WHOI had dropped to last place in the ratings race in Peoria, as did WTVH in Syracuse.

Both Barrington and Granite have struggled financially over the years, with Granite filing Chapter 11 bankruptcy just a few years ago.

Despite the merging of operations, both stations are expected to keep their on-air personas and newscasts separate. However, behind the scenes work and camera crews have merged, and the newscasts are being produced out of one facility, instead of two.

The news comes as another station here in the Midwest (Fox affiliate WITI-TV in Milwaukee) announced they were "suspending" their early-fringe weekend news broadcasts because of weak economic conditions.

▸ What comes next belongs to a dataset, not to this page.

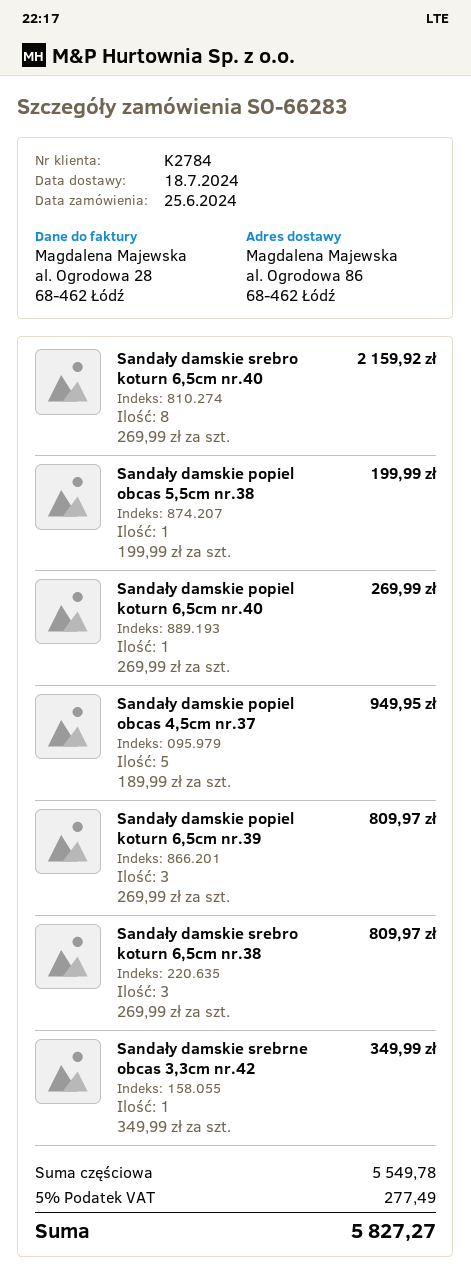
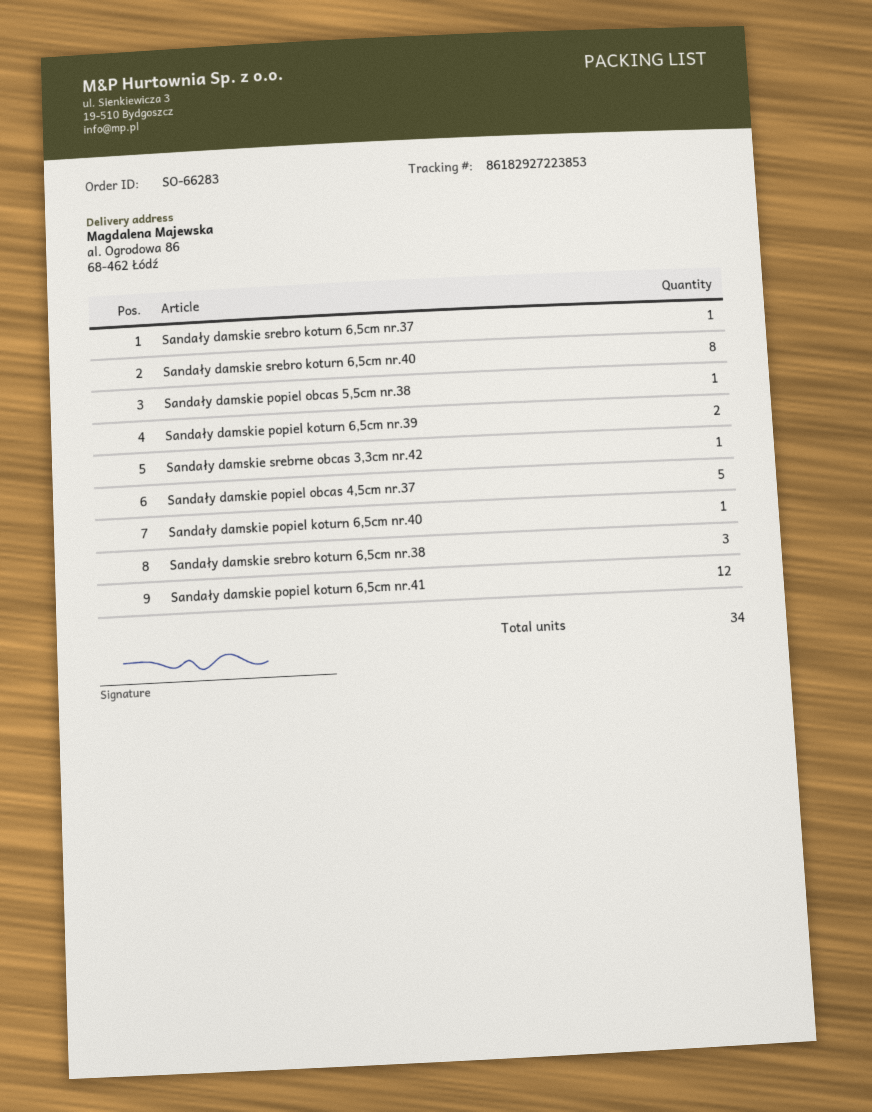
Sandały damskie popiel koturn 6,5cm nr.39: 3 -> 2
Sandały damskie srebro koturn 6,5cm nr.37: none -> 1
Sandały damskie popiel koturn 6,5cm nr.41: none -> 12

The Peoria-Bloomington market has been hit hard in particular: In October 2008, two radio stations owned by local businessman Bob Kelly went dark, and in January 2008, the market's local public TV station had their facilities foreclosed on.

How did it come to this? In the linked Milwaukee story regarding WITI ending its early-fringe weekend newscasts for now, Tim Cuprisin notes NBC affiliate WTMJ-TV has started running infomercials in prime access and primetime on Saturdays. No surprise here: CBS-owned WBBM-TV and NBC-owned WMAQ-TV in Chicago have done the same thing (in prime access) on alternative Saturdays for years now, and Buffalo's network affiliates have ran paid programming off-and-on in Saturday prime access for nearly fifteen years. Gives new meaning to the phrase "Saturday night TV is dead."

Also: Interesting to note in the WTVH story at Syracuse.com, 55 percent of Syracuse households tune in to late news - higher than Chicago's four-share tune in for its 10 p.m. newscasts.